● **Work task**
Restate word for word the entries below, starting at the line with "[596,458,645,472] require ->" and ending at the line with "[52,458,362,470] conflicts: A". Keep both end lines and omit the pictures.
------ Records to process ------
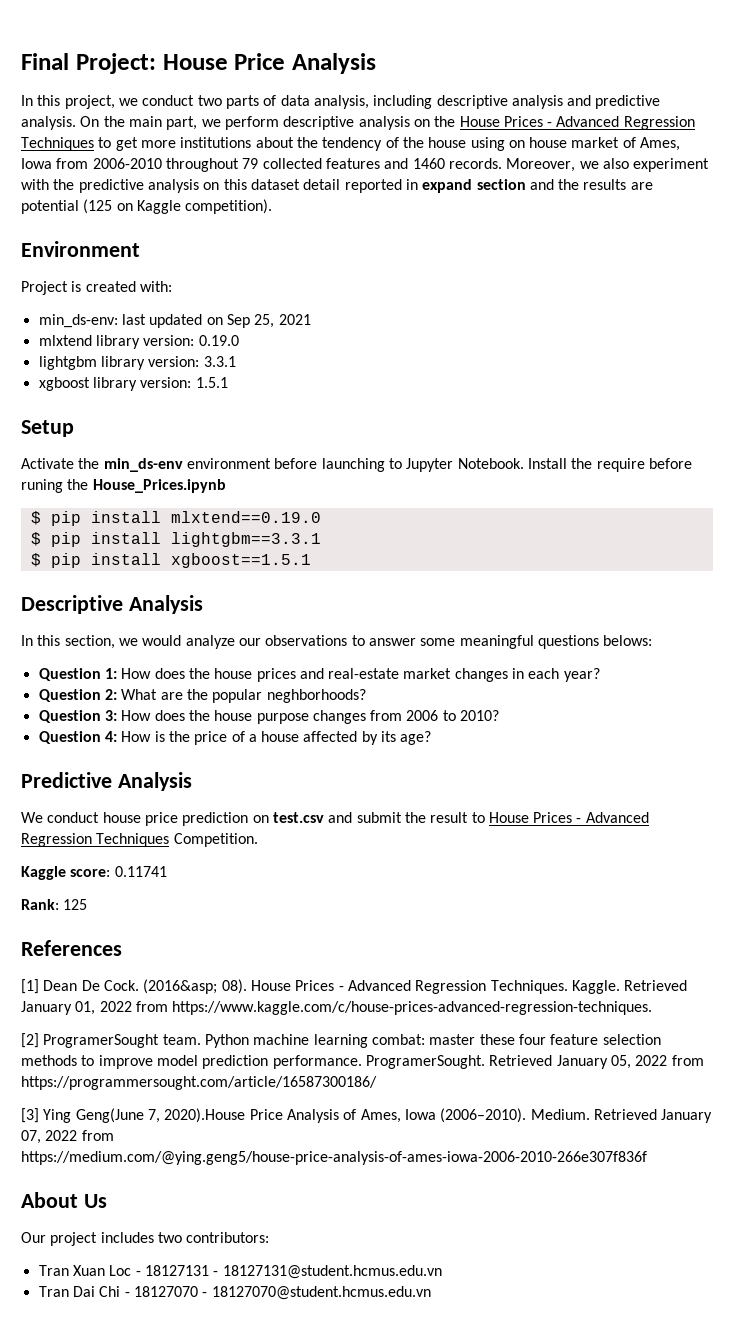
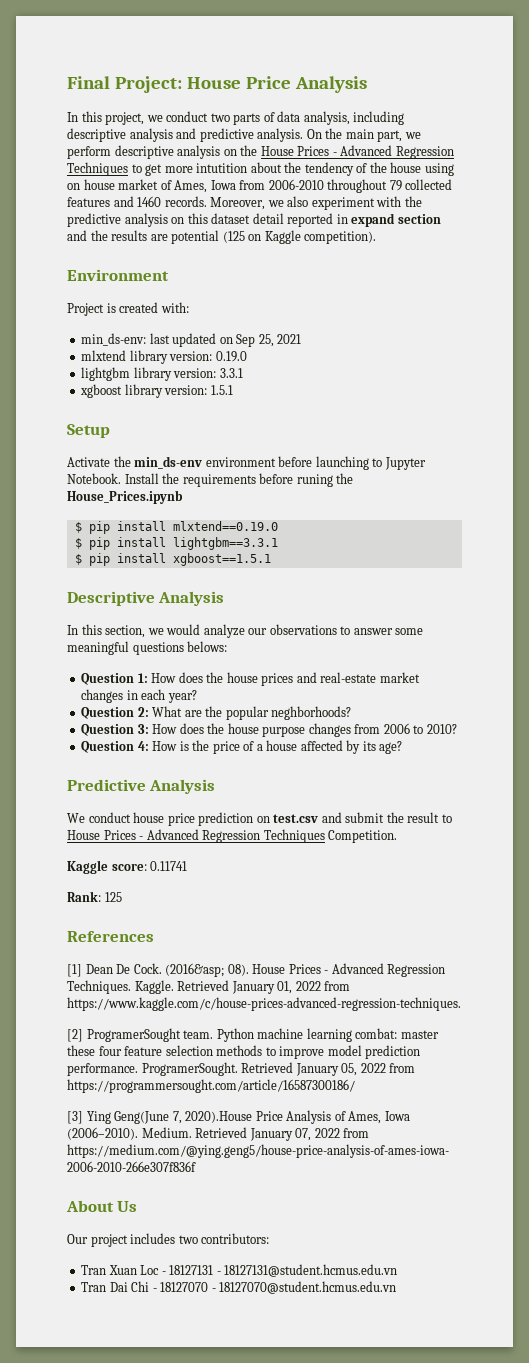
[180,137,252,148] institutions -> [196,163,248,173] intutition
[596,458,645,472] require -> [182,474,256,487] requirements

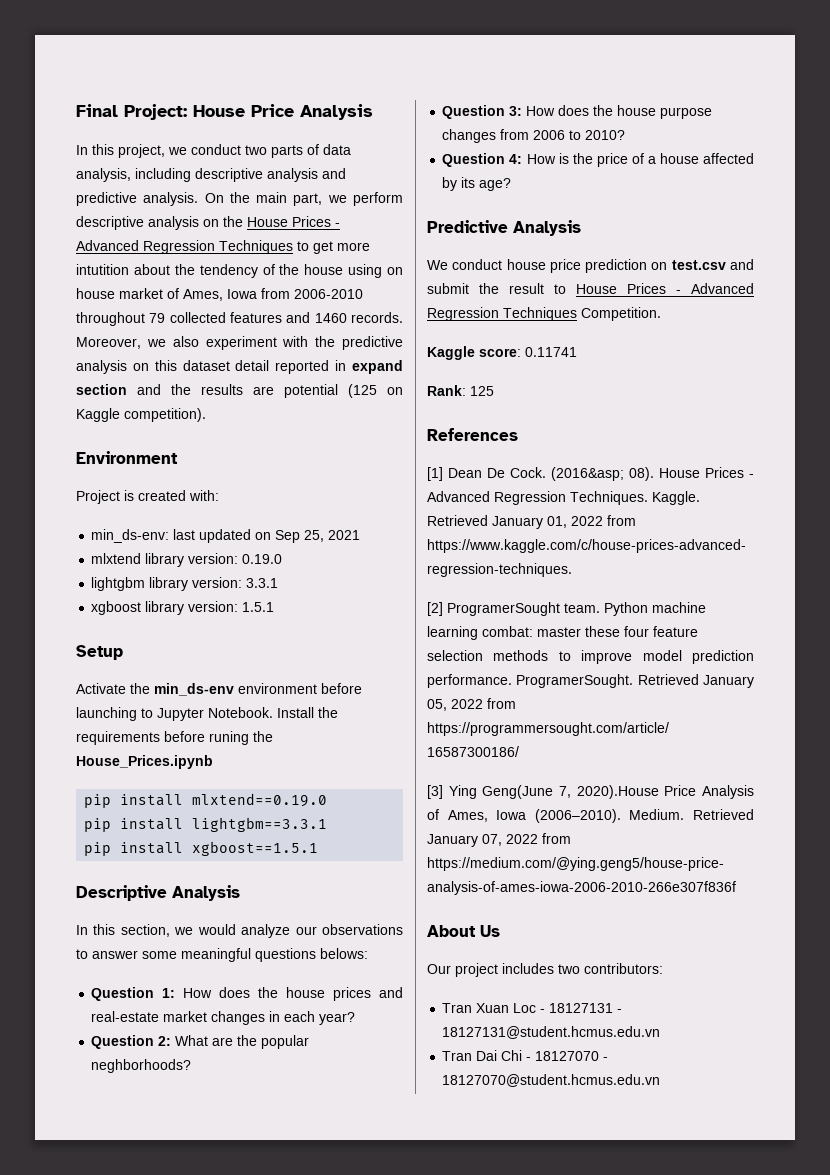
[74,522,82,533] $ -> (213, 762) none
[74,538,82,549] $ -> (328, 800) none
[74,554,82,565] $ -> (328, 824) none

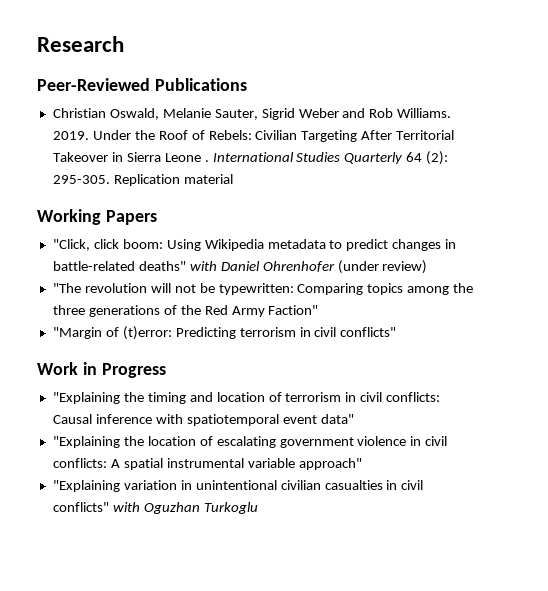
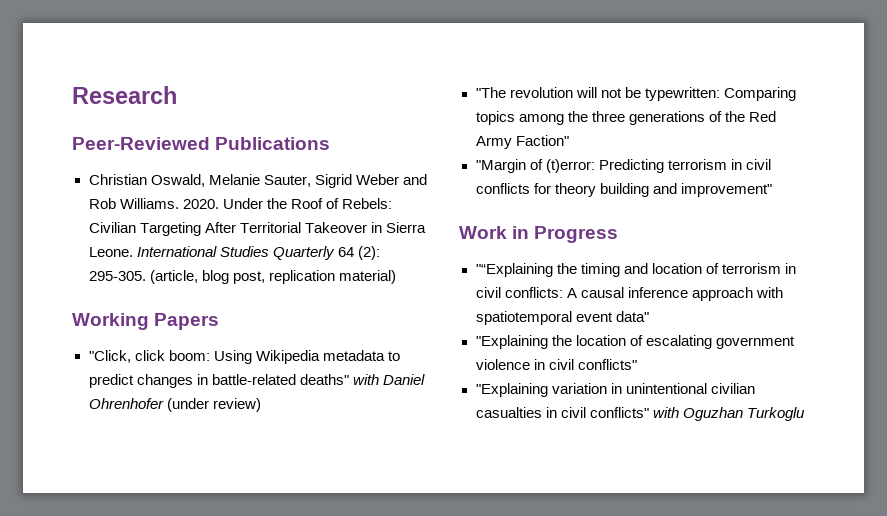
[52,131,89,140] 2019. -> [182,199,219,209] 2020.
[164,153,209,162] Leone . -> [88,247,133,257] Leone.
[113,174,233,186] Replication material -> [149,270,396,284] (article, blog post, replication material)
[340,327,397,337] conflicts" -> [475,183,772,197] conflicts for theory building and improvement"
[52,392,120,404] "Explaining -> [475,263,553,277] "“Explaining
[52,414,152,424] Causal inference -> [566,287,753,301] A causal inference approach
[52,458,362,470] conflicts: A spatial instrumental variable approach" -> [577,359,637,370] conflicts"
------
------ Records to process ------
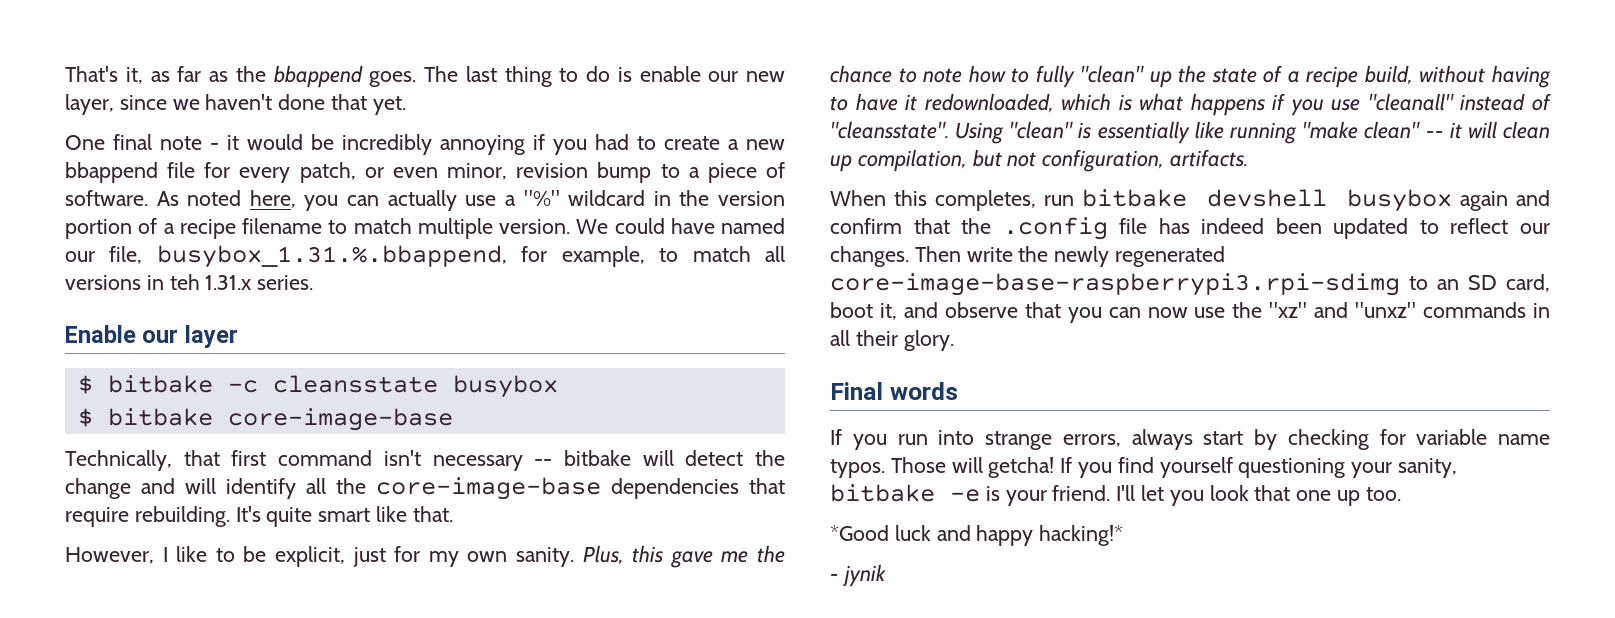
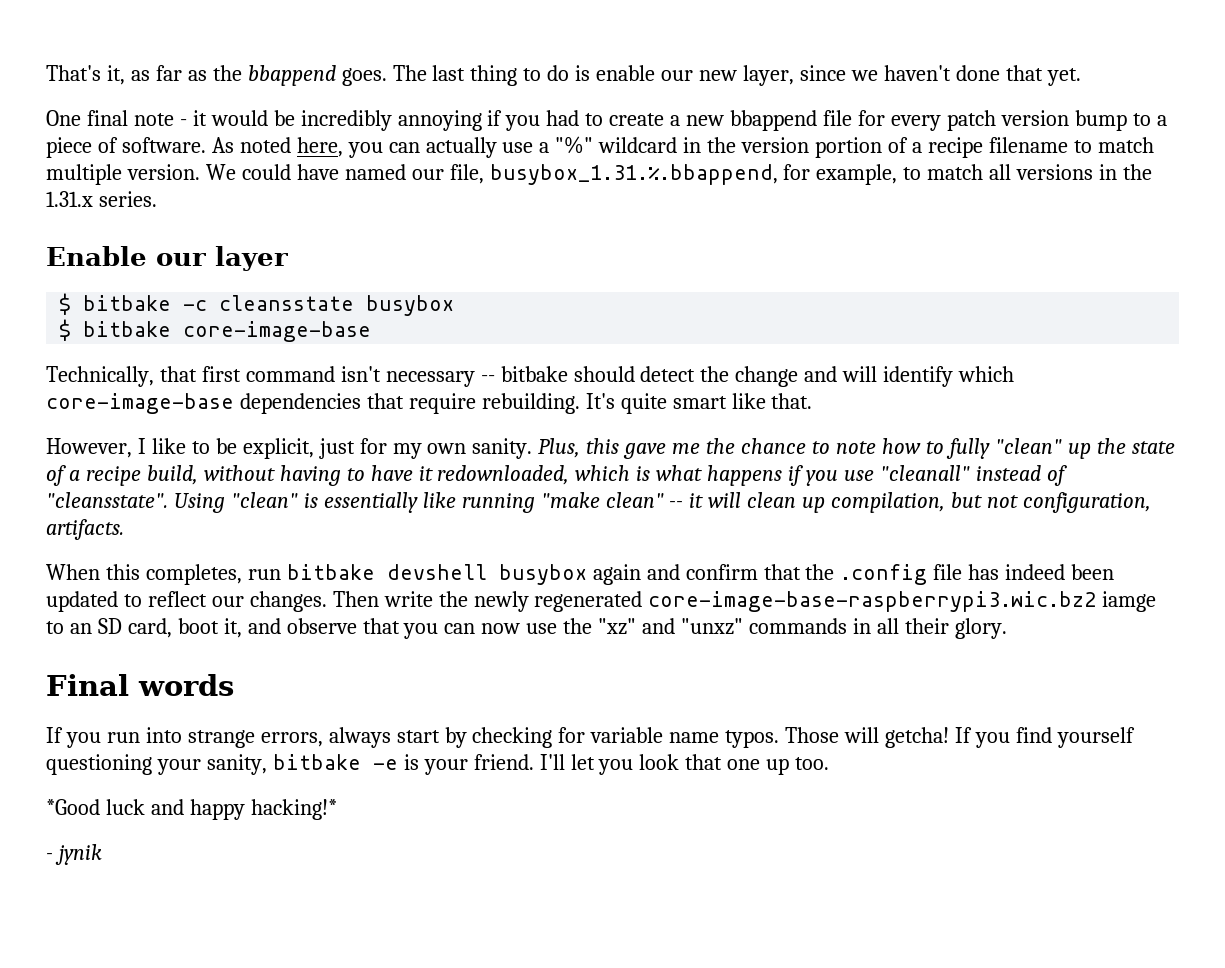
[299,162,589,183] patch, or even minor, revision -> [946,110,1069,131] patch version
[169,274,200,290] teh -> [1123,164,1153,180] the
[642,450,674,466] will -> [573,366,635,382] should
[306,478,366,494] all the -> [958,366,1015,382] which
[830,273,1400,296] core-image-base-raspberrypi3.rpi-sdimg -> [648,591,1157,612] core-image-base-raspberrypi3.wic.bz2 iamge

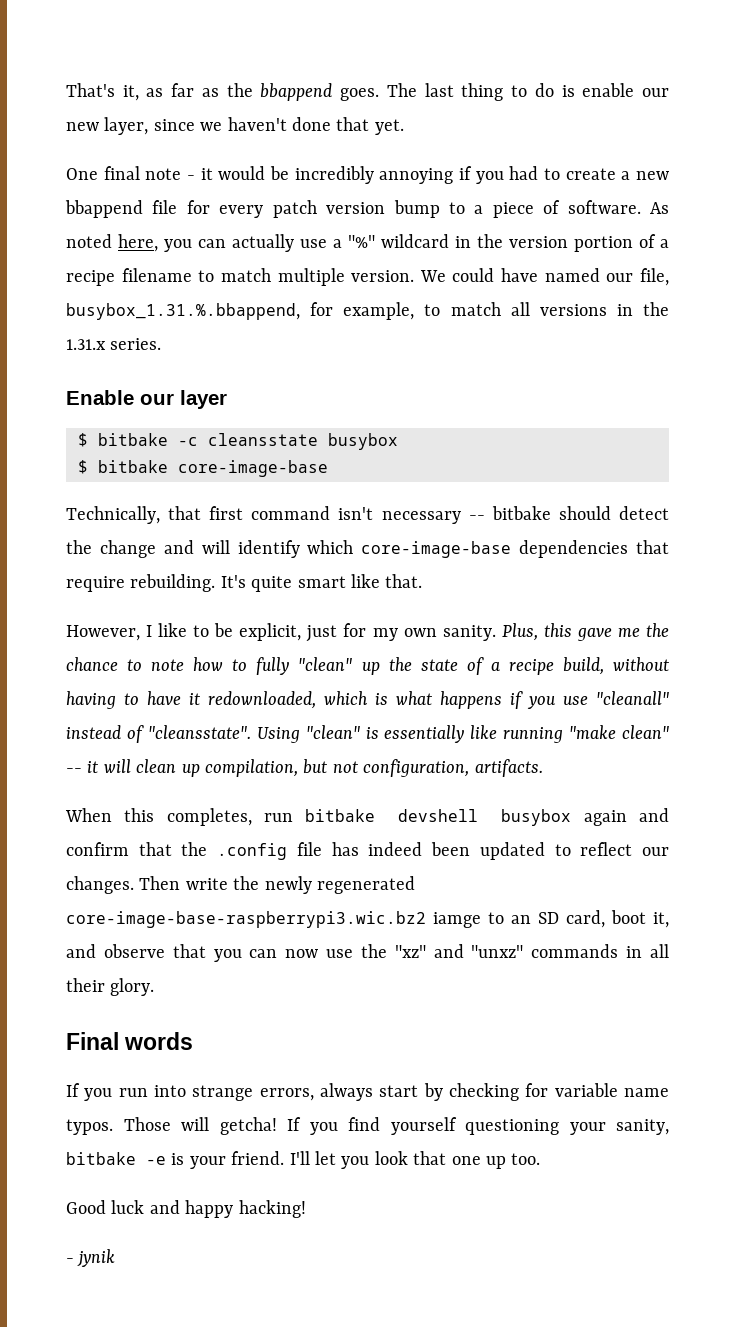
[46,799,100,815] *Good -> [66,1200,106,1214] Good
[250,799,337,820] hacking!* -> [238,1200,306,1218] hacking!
------
● **Answer space**
[596,458,645,472] require -> [182,474,256,487] requirements

[74,522,82,533] $ -> (213, 762) none
[74,538,82,549] $ -> (328, 800) none
[74,554,82,565] $ -> (328, 824) none

[52,131,89,140] 2019. -> [182,199,219,209] 2020.
[164,153,209,162] Leone . -> [88,247,133,257] Leone.
[113,174,233,186] Replication material -> [149,270,396,284] (article, blog post, replication material)
[340,327,397,337] conflicts" -> [475,183,772,197] conflicts for theory building and improvement"
[52,392,120,404] "Explaining -> [475,263,553,277] "“Explaining
[52,414,152,424] Causal inference -> [566,287,753,301] A causal inference approach
[52,458,362,470] conflicts: A spatial instrumental variable approach" -> [577,359,637,370] conflicts"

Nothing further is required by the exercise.